For our SNR analysis, using Dataset 3, we performed pairwise statistical testing on both P300 amplitudes as well as CNN outputs. The steps that we followed for testing P300 amplitudes were to (1) compute the average over a parietal region of interest (ROI) using channels Pz, P1, P2, CP1, CP2, and CPz in the 10-20 montage, (2) identify the mean value, per trial, in the window 400–850 ms post-stimulus or fixation onset, (3) remove, per subject, the mean of (2) for background trials from the means computed for target trials, (4) aggregate the data across subjects, and then (5) compare the distribution of target means in the Silent condition to target means in the 2-Back condition using a 1-tailed T-test. The steps that we followed to compare CNN outputs were similar to those used for P300 amplitudes, with the exception that we used the CNN output at T = 0 s rather than means computed over time and space. In other words, we computed the average non-target CNN output, per subject, and subtracted that value from the per trial response for targets. We aggregated the target values across subjects and performed a T-test to compare the distributions of CNN outputs for targets in the Silent condition to targets in the 2-Back condition.

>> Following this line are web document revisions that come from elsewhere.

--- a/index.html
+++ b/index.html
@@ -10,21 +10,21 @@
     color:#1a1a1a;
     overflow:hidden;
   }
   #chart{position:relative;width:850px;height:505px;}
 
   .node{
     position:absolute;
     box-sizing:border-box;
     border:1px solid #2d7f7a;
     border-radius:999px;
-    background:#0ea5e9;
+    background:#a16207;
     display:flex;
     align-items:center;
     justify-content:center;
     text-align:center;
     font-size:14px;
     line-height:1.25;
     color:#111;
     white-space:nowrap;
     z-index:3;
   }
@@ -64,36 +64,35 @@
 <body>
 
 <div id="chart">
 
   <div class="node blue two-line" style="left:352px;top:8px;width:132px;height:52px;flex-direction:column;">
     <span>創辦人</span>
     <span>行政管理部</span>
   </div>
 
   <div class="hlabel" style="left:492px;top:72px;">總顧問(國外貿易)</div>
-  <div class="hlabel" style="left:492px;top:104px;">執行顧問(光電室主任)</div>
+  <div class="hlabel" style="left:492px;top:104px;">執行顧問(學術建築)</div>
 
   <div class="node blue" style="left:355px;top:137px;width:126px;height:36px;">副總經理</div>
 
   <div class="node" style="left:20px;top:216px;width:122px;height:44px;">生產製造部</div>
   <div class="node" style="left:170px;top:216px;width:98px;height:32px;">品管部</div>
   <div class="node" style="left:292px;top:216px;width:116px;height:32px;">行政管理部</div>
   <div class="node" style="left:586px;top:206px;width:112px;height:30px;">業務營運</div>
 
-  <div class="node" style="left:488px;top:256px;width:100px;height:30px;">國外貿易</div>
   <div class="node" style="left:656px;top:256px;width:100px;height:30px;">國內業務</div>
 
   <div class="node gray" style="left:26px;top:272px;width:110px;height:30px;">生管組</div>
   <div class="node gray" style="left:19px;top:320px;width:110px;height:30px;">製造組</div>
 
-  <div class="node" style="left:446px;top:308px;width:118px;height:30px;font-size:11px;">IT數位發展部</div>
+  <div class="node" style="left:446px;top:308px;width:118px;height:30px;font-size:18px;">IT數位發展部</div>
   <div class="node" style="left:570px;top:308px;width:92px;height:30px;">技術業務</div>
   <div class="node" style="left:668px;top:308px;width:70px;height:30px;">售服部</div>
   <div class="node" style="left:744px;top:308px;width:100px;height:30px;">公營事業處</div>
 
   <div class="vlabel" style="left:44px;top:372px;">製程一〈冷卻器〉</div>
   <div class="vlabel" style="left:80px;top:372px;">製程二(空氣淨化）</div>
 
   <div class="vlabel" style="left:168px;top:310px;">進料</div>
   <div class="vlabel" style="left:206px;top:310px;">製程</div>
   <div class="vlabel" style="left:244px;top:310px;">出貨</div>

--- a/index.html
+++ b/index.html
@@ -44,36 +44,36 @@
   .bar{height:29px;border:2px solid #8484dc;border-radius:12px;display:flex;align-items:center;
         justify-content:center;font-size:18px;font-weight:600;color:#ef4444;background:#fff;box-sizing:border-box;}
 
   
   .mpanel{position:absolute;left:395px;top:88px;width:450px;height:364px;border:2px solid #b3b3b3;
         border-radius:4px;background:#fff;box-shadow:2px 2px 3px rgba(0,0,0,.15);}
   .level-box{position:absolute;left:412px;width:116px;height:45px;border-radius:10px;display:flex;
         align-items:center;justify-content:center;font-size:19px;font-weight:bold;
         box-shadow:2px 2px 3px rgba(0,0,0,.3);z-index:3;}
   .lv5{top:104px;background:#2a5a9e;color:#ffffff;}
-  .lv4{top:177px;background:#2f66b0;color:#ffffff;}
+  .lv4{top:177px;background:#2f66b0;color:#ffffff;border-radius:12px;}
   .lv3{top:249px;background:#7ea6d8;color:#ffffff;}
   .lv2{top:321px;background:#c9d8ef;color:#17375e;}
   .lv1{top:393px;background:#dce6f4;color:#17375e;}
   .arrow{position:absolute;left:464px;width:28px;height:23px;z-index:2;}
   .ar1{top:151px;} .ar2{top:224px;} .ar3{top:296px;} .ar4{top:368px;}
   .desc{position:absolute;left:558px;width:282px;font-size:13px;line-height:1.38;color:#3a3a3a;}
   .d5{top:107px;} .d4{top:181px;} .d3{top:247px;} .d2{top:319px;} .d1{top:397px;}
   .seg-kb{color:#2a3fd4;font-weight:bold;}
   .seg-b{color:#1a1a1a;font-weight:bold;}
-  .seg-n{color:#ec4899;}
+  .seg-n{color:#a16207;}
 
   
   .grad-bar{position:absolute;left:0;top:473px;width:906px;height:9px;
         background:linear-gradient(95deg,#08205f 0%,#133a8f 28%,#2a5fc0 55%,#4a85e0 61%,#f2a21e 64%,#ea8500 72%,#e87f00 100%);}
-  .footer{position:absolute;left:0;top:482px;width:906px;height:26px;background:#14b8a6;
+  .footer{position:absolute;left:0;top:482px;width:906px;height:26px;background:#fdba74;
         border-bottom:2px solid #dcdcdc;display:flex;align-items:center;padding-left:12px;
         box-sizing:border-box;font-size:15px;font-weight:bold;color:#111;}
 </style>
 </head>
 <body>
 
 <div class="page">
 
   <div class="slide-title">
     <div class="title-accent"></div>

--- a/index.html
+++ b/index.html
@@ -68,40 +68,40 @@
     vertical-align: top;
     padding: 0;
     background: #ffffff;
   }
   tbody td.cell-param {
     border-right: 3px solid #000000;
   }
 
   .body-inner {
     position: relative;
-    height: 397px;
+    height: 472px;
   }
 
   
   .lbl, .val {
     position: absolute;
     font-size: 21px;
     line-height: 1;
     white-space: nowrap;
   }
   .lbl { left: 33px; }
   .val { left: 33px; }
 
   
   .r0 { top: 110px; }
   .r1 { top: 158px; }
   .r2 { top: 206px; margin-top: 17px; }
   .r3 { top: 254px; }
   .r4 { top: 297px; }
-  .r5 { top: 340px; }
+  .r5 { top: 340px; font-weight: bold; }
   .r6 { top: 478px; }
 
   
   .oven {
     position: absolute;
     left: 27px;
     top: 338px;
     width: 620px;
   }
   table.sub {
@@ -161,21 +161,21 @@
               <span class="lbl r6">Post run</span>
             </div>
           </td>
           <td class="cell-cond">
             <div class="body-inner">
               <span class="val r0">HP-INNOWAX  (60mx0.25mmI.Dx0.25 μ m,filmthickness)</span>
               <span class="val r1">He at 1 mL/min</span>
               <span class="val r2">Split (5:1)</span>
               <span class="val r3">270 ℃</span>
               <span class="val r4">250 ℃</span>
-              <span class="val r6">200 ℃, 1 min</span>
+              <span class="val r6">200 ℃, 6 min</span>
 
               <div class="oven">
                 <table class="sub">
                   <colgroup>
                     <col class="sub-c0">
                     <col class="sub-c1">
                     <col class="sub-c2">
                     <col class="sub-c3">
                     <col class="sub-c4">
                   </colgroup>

In section 4.4 we report the resulting p-values for Dataset 3 as a function of the percentage of trials selected. Trials were randomly downselected per subject, and only selected trials were used to perform both the P300 amplitude and CNN output tests. To reduce noise in our comparison resulting from trial selection, we repeated our random sampling and testing procedure 100 times for each percentage value analyzed.

4. Results

4.1. Perceptual Similarity

Figure 3A shows the P300 response, along with standard errors, as a difference wave for the target and distractor stimuli (i.e., target minus background, distractor minus background) for Dataset 1, aggregated across subjects. For this test, we compute our Evoked Responses and CNN outputs only for the condition that employs mental counting only (i.e., no button press) and has both target and distractor stimuli. The data for these plots was computed from the average over a parietal ROI (channels Pz, P1, P2, CP1, CP2, and CPz) and utilized the same preprocessing used to prepare the data for the CNN model. The CNN model was trained on Datasets 2, 3, and 4. Figure 3B shows the average CNN outputs for the same conditions presented in Figure 3A. We see that the model outputs closely mirror the P300 amplitude differences; in both plots, a clear separation of amplitudes is visible between target and distractor responses. In Figure 3B the CNN outputs peak at T = 0, which is consistent with the model training, given that both use epochs [0,1] s around stimulus onset.

FIGURE 3

Figure 3. Perceptual Similarity Results using Dataset 1. (A) Averaged P300 Evoked Response plots for target and distractors computed as difference waves for all subjects measured at the parietal ROI. (B) CNN outputs are generated, for the same trials shown in (A), via sliding window approach detailed in Figure 2. Starting at 1s before stimulus onset, CNN outputs are generated (using 1 s epochs of EEG data) every 6 samples, resulting in a time-series of 65 total predictions. Shaded regions in both figures denote 2 standard errors of the mean.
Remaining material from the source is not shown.